L’intolérance (mitigée) de Breton envers l’homosexualité a été mal comprise, et l’a même fait accuser d’étroitesse d’esprit. Il est probable que s’il n’avait pas repoussé cette perversion par tempérament, il l’aurait repoussée aussi bien par diplomatie, en tant que chef d’une communauté d’hommes. […] si l’on n’avait pas su qu’il répugnait à de telles pratiques, il aurait vu venir à lui bien des adhésions suspectes et aurait essuyé d’étranges déclarations d’amour.[[[22] Alexandrian, « André Breton et l’amour surréaliste », in Les Libérateurs de l’amour, Paris, Seuil, « Points-Littérature », 1977, p. 226.]][22]

José Pierre, qui a lui aussi fait partie du groupe surréaliste, s’enferre davantage encore qu’Alexandrian dans une défense de Breton[[[23] Voir l’article suivant : José Pierre, « Le problème de la femme dans le surréalisme », in Erika Billeter, José Pierre (éds.), La Femme et le Surréalisme (Catalogue de l’exposition au Musée cantonal des Beaux-Arts, Lausanne, 21 novembre 1987-28 février 1928), Lausanne, Musée cantonal des Beaux-Arts, 1987, p. 32-63 ; José Pierre évoque l’homosexualité p. 37-38.]][23] et n’hésite pas à soutenir contre toute apparence que « Breton était partisan d’une complète libération des mœurs ». José Pierre affirme que Breton s’appuyait sur le constat du « parfait conformisme social des homosexuels », ce qui semble bel et bien une extrapolation personnelle et relevant du simple préjugé. D’ailleurs, il est obligé de fournir comme preuve du conformisme homosexuel un argument d’autorité en citant Freud, dont il trahit vraisemblablement le propos[[[24] José Pierre cite p. 38 ce texte de Psychologie collective et analyse du Moi : « L’amour de la femme rompt les liens collectifs créés par la race, s’élève au-dessus des différences nationales et des hiérarchies sociales, et ce faisant, il contribue dans une grande mesure aux progrès de la culture. Il paraît certain que l’amour homosexuel s’accommode plus facilement des liens collectifs, même là où il apparaît comme une tendance sexuelle non entravée : fait remarquable, dont l’explication nous entraînerait trop loin. » Ce texte parle-t-il en effet du conformisme des homosexuels ? Rien n’est moins sûr.]][24]. Plus loin, il n’hésite pas à ajouter explicitement un élément de son cru, bien inattendu : « Mais ce n’est pas seulement sur le plan psychologique et social que se manifeste le déficit mental et moral dont parlait Breton.
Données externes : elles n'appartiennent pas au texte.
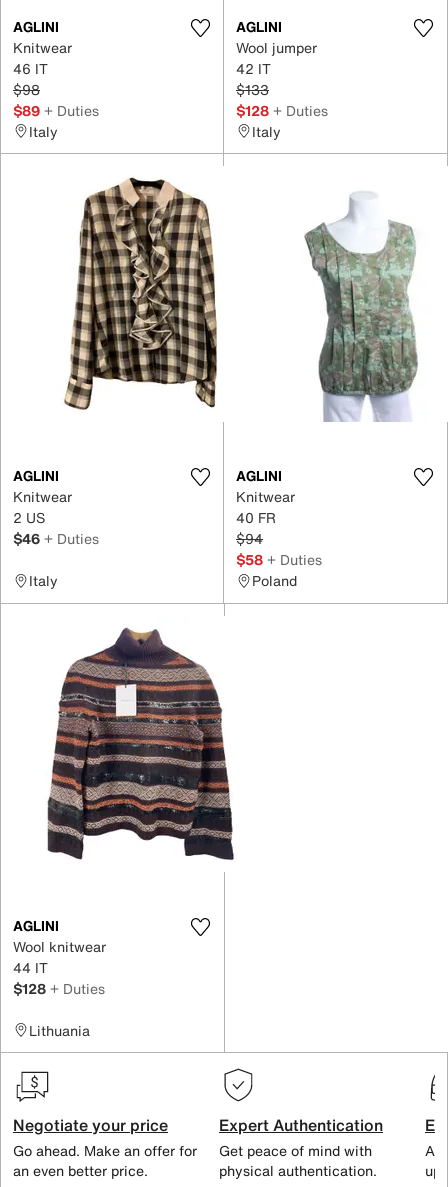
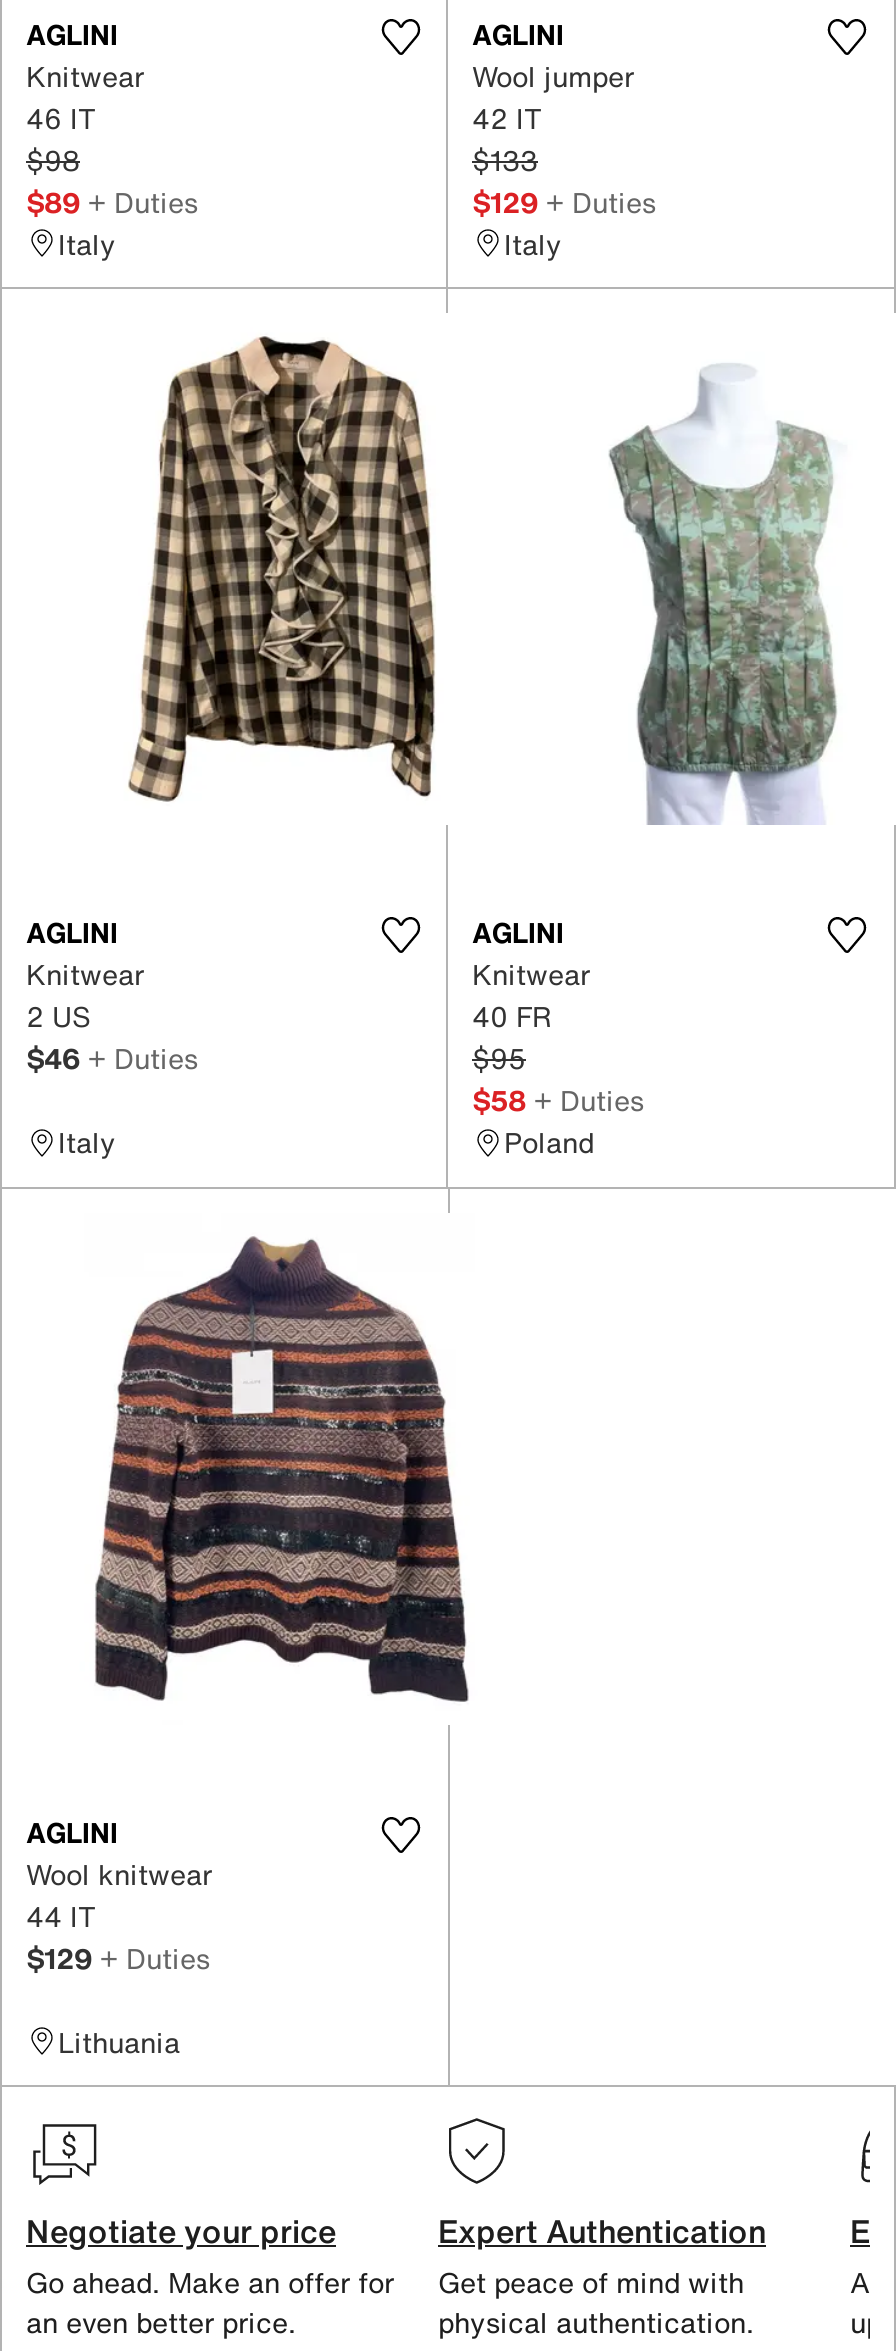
- $128 + Duties
+ $129 + Duties

- $94
+ $95

- $128 + Duties
+ $129 + Duties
Je ne craindrai pas pour ma part d’affirmer qu’il était d’ordre métaphysique. » Enfin, il clôt son article par un post-scriptum dont l’homosexualité fait à nouveau les frais : « Les homosexualités, sortant il est vrai du scandaleux ghetto auquel elles furent longtemps condamnées, tiennent aujourd’hui le haut du pavé, au point qu’il n’est pas exclu que ce soit bientôt (ce serait drôle peut-être) l’hétérosexualité qui passe pour une déviance ! »[[[25] Ibid., p. 62.]][25] On aura reconnu là le lieu commun homophobe, celui de l’invasion des homosexuels une fois les digues rompues.
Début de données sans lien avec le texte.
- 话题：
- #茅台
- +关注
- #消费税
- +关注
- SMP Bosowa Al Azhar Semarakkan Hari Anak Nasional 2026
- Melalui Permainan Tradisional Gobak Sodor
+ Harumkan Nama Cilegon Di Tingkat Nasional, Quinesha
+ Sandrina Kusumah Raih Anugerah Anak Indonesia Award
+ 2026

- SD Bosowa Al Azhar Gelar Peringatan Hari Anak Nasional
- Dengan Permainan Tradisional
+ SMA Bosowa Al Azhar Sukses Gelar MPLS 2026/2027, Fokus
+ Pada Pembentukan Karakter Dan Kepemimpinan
En 1990, il revient sur les propos de Breton, en cherchant encore à en réduire la violence, puisqu’il parle simplement de « deux dérapages ». Il les introduit aussi de cette manière étrange et mystérieuse : « Outre le formidable et à peu près imparable : J’accuse les pédérastes, etc. ». Pour finir, il encourage les lecteurs à faire une effort intellectuel de compréhension, en se réclamant de… Sade : « Mais il me paraît évident que c’est à propos des réactions de Breton et de quelques autres s’agissant de la pédérastie […] que les lecteurs d’aujourd’hui dans leur ensemble risquent de manifester le moins de compréhension. Français, encore un effort…, disait le marquis de Sade. »[[[26] Archives, t. IV, p. 17, p. 19 et p. 27-28.]][26]
Plus ondoyant, mais tout autant effarouché, Serge Gaubert a cherché à expliquer que la condamnation proférée par Breton n’avait rien de puritain ni de moralisateur. L’explication qu’il est à ses propres yeux d’ordre esthétique ; il semble ignorer que son argument est celui qu’utilise depuis fort longtemps quiconque jette l’anathème sur l’homosexualité, selon lequel l’homosexualité est un désir narcissique, compulsif et mortifère :

La femme doit être superlativement différente, Femme. L’horreur que Breton marquait pour l’homosexualité trouve ici son explication : l’amour homosexuel devait lui paraître moins contre-nature qu’anti-poétique, dans la mesure où il suppose une relation à potentiel faible, à distance réduite, entre personnes de même polarité. L’homosexualité est une erreur parce qu’elle contrevient à la dialectique du désir. Le Surréalisme fait du désir le ressort d’une nouvelle conception de la vie. Il s’agit de réhabiliter la tension, l’attente, contre toutes les valeurs de conservation et contre toutes les mimiques répétitives […].[[[27] Serge Gaubert, « La Femme majuscule », Les Mots La Vie, n° 7 (« La femme et le surréalisme »), 1992, p. 29-35. La citation se trouve p. 30.]][27]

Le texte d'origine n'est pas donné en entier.